Adventures in Mercury: Parsing Expression Grammars part 2

Continuing last week’s post, I’d like to give an example of implementing a real-life PEG. What better than the C language, specifically, preprocessed C99. (Note: It may be helpful to the reader to open the linked PDF to Annex A, “Language syntax summary”.)

Recall that PEGs differ from more commonly used CFGs in that they are completely deterministic, greedy, and don’t allow left recursion. This can make translating some grammars difficult or impossible if they rely on those features. Fortunately, C99’s grammar is straightforward enough that, with a little thought, we can work around these problems. Let’s see how.

The Lexer

First off, let’s create a submodule for the lexer like so:

:- module lexer.
:- interface.

From the lexer we will export two predicates, one which lexes single tokens (token), and one which lexes a sequence of whitespace (whitespace):

:- pred token(token::out, list(char)::in, list(char)::out) is semidet.
:- pred whitespace(list(char)::in, list(char)::out) is det.

Note: it’s important that we define the mode of the token argument of token as out rather than in, even though they are logically equivalent. This will allow us later to memoize token on one argument instead of two, greatly reducing our memory use at negligible (if any) processing overhead. This trick is possible precisely because PEGs are deterministic: the determinism of token with token as out will still be semidet, rather than nondet (and hence unmemoizable) as it would be with a CFG.

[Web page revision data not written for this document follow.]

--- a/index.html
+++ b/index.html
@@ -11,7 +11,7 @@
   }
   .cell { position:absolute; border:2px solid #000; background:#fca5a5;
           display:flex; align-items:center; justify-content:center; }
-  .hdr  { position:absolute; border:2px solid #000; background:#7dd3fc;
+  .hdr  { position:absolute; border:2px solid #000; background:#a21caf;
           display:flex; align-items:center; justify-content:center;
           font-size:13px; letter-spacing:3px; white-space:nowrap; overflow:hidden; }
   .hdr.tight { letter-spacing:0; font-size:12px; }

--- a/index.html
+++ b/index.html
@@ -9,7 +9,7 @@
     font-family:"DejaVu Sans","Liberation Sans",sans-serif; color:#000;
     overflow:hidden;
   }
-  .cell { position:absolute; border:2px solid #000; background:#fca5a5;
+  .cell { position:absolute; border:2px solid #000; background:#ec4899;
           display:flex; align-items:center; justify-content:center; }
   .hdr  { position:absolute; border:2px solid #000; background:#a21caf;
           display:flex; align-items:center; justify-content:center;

The C99 standard defines 5 kinds of lexical tokens our lexer will need to generate: keyword, identifier, constant, string-literal, and punctuator. A glance through the C99 grammar reveals that merely to parse the grammar, we do not need to know the specific values of constants and string-literals, so let’s define the type of a lexing token like so:

:- type token --->
    keyword(string);
    identifier(string);
    constant;
    string_literal;
    punctuator(string).

Of course, if we were constructing a parse tree, we would want to hold onto the values of constants and string-literals, but for now since we are just matching the grammar it is OK to leave them out. Onto the implementation!

:- implementation.

Whitespace, or, using built-in character classes

Let’s get whitespace out of the way. The C99 definition of whitespace corresponds to Mercury’s definition of whitespace, so we can import char and define whitespace like so:

whitespace --> ([W], {is_whitespace(W)}) -> whitespace; [].

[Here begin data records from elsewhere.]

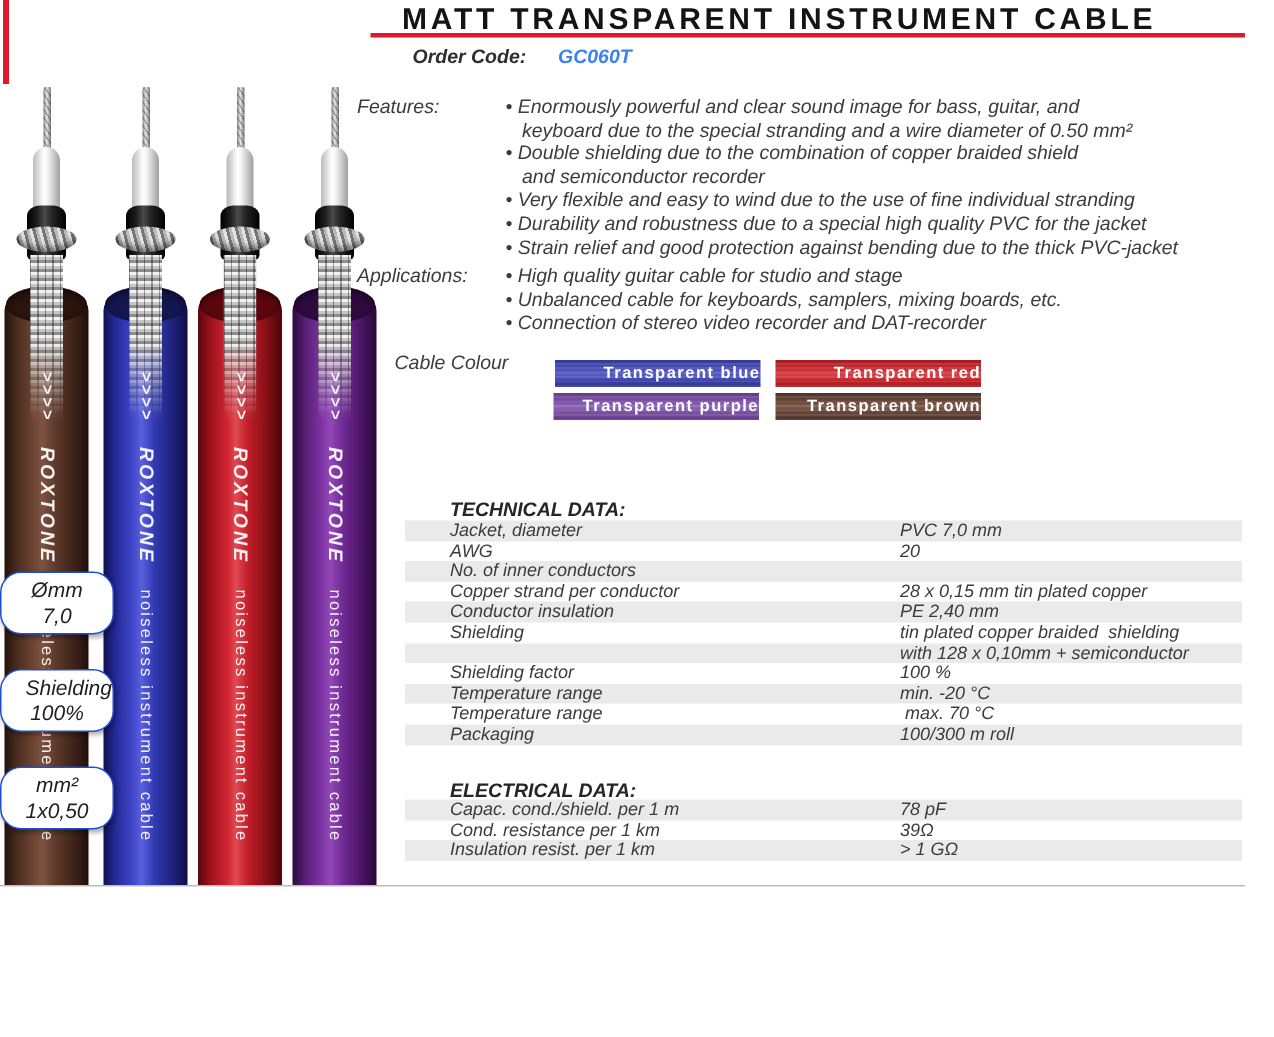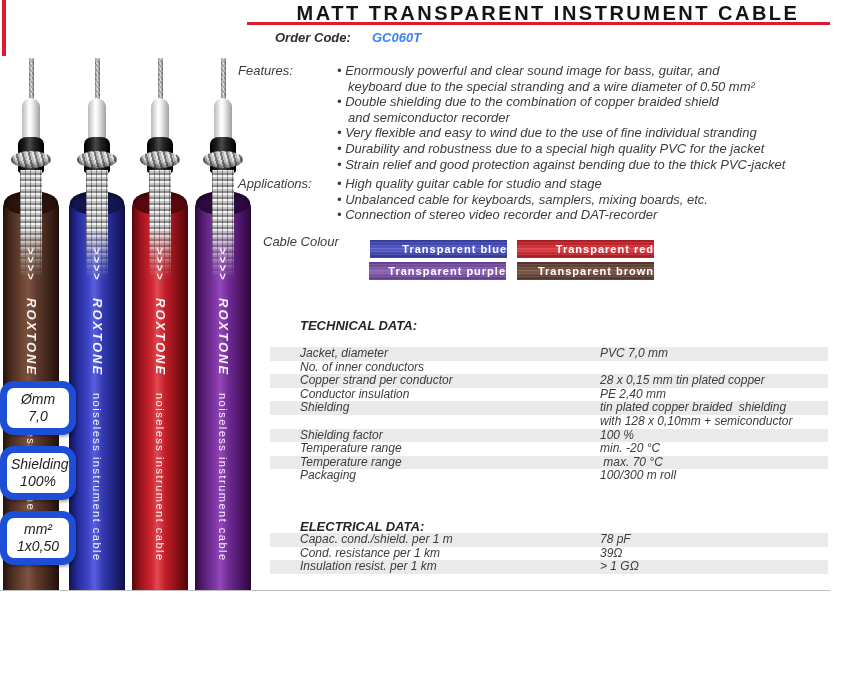--- a/index.html
+++ b/index.html
@@ -10,7 +10,7 @@
   
   .red-bar-left { position:absolute; left:2px; top:0; width:4px; height:56px; background:#e01a2e; }
   .page-title { position:absolute; left:268px; top:2px; width:560px;
-    font-size:20px; font-weight:bold; letter-spacing:2.5px; color:#141414; white-space:nowrap;text-align:center; }
+    font-size:20px; font-weight:bold; letter-spacing:2.5px; color:#141414; white-space:nowrap; }
   .title-rule { position:absolute; left:247px; top:22px; width:583px; height:3px; background:#e01a2e; }
   .order-label { position:absolute; left:275px; top:30px; font-size:13px; font-weight:bold; font-style:italic; color:#2e2e2e; }
   .order-value { position:absolute; left:372px; top:30px; font-size:13px; font-weight:bold; font-style:italic; color:#3b82f6; }

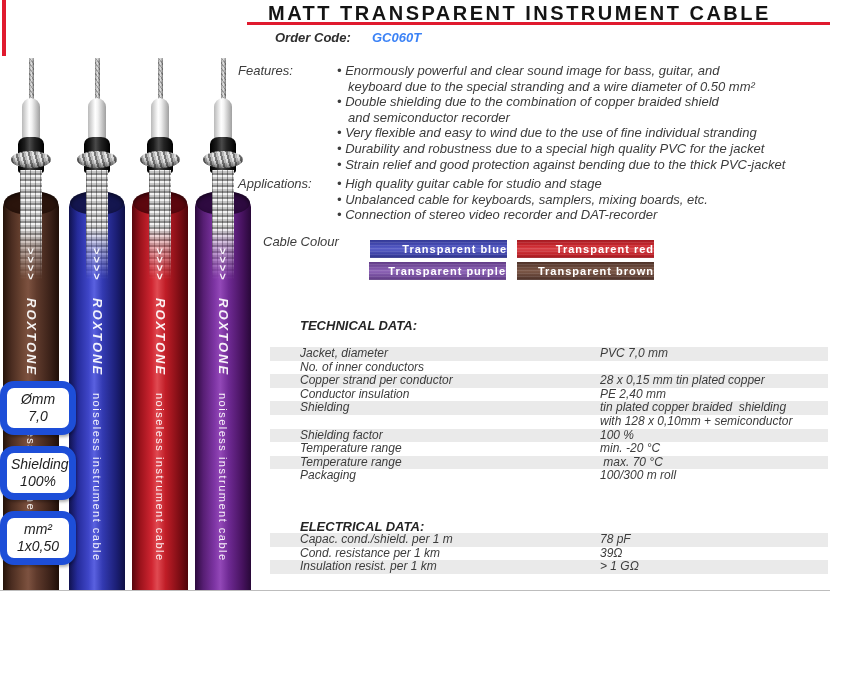--- a/index.html
+++ b/index.html
@@ -37,7 +37,7 @@
 
   
   .tbl-heading { position:absolute; left:300px; font-size:13px; font-weight:bold; font-style:italic; color:#252525; }
-  .tech-heading { top:318px; }
+  .tech-heading { top:332px; }
   .elec-heading { top:519px; }
   .tbl { position:absolute; left:270px; width:558px; }
   .tech-tbl { top:347px; }

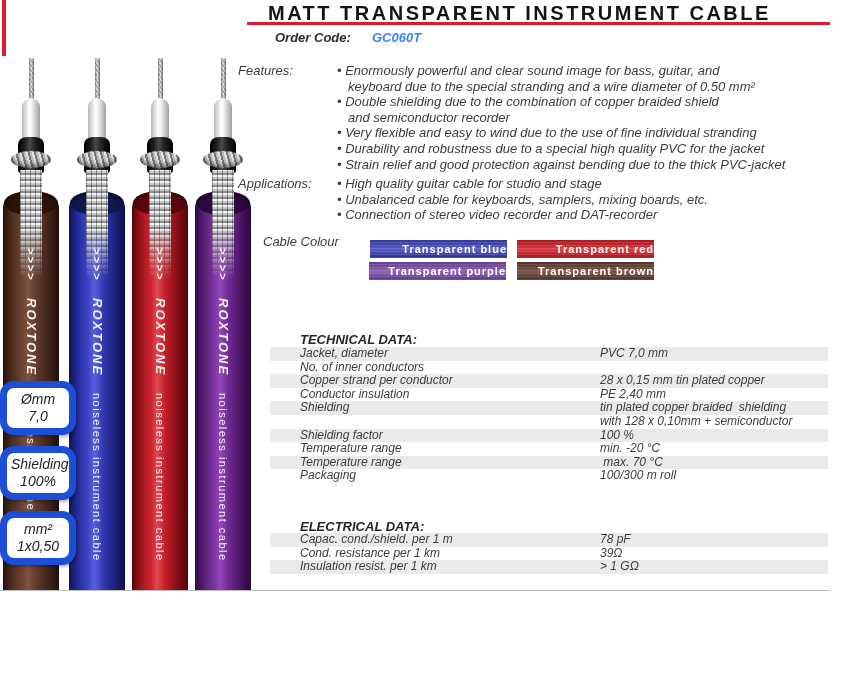--- a/index.html
+++ b/index.html
@@ -219,6 +219,10 @@
         <div class="cell-v">PVC 7,0 mm</div>
       </div>
     <div class="row">
+        <div class="cell-l">AWG</div>
+        <div class="cell-v">20</div>
+      </div>
+    <div class="row">
         <div class="cell-l">No. of inner conductors</div>
       </div>
     <div class="row">

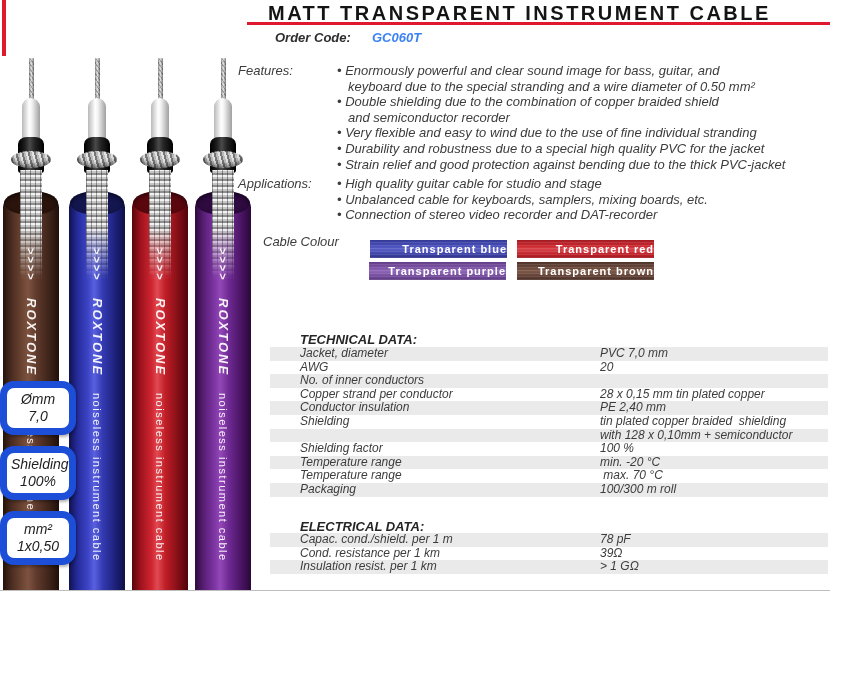--- a/index.html
+++ b/index.html
@@ -95,8 +95,8 @@
   .cable-print .tagline { font-size:11px; letter-spacing:1.5px; margin-inline-start:12px; }
 
   
-  .callout { position:absolute; left:0; width:76px; padding:3px 4px;
-    background:#fff; border:7px solid #1d4ed8; border-radius:14px;
+  .callout { position:absolute; left:0; width:76px; padding:3px 16px;
+    background:#fff; border:1px solid #1d4ed8; border-radius:14px;
     box-shadow:1px 2px 3px rgba(0,0,0,.3);
     text-align:center; font-size:14px; font-style:italic; color:#1e1e1e; line-height:17px; }
   .callout-1 { top:381px; }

Tokens, or, parameterizing rules

C99 defines token as follows:

token:
        keyword
        identifier
        constant
        string-literal
        punctuator

A straightforward translation of this to a PEG in Mercury would read:

token -->
    keyword -> [];
    identifier -> [];
    constant -> [];
    string-literal -> [];
    punctuator.

However because this is an unordered choice in the spec, but an ordered choice in Mercury, we need to apply a moment’s thought that choosing this ordering will not change the language. Fortunately this is easy to confirm: the latter four each must start with a different character (letter, digit, quote, and non-quote symbol, respectively), and the first (keyword) should be matched in favor of the second (identifier) anyway.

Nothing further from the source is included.